Bravo Jonathan!! This was a decent debut specially considering all the annoying celeb previews. He's put his stamp on this collection, he’s not afraid to take risks some things worked some things didn’t but that’s ok!! To me this shows the strength of a designer who is confident in his talent!! Is it for everyone? No!! And again that’s ok!! Taking on Dior is no easy feat but I think he’s accepted the challenge!! Good for him!! I like this new dawn for Dior!! In a world of Anthony Vacarello’s I appreciate the likes of Jonathan more!! We need more designers that are not afraid to shake things up even if it doesn’t work!! And for those saying Trotter was the best debut?! I think not!! She was given the task of continuing what’s already out there and for that she passed but by no means pushed any needle or took any risks!!
 
I enjoyed the homage to Dior's previous designers (I was surprised to see so much of Galliano in there) - and that the show wasn't entirely made up of commercial merchandise.

But it definitely felt like it was missing some classic, beautiful glamour. I wonder how the MGC customer will respond to this?
 
^ you see it as an homage ?

I saw it more like everything that was done before is now put and sealed in a box and lets have a clean state hence the white screen and the first look being white because the only thing that matters is JWA’s vision.

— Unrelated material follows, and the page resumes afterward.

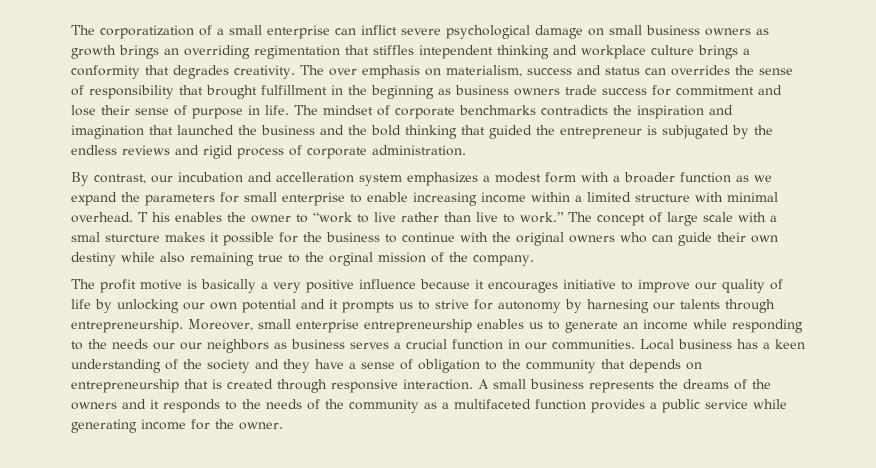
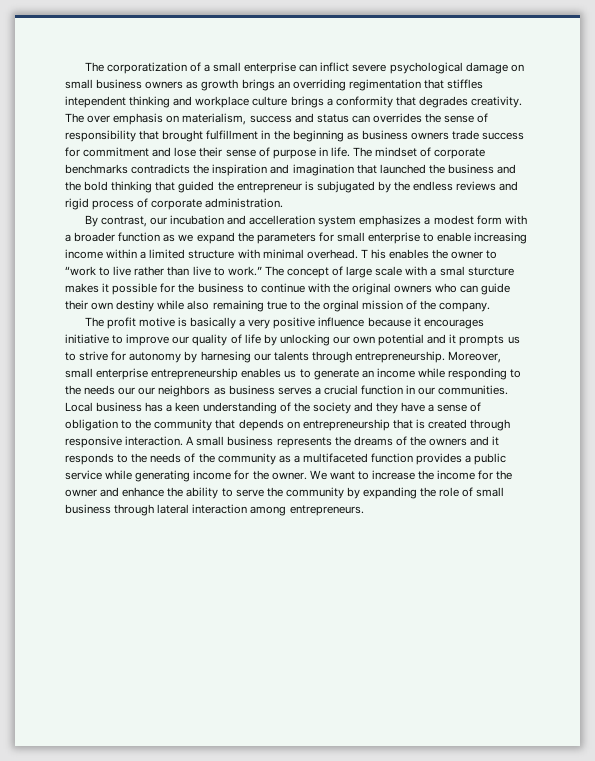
+ We want to increase the income for the owner and enhance the ability to serve the community by expanding the role of small business through lateral interaction among entrepreneurs.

Galliano having the most screen time means that it is his tenure that needed the most to be sealed.
 
And what risk did he take? He didn't try to expand or refine his design language. It's as lazy as it can get. Maria's tenure was painfully boring, but it doesn't make this show good. He is a seasoned designer. He has spent years at Loewe and yet what he presented today feels so immature. His Loewe was gimmicky, but the gimmicks were done in a sophisticated way. They often highlighted the craft. Here it's just ridiculous for the sake of it.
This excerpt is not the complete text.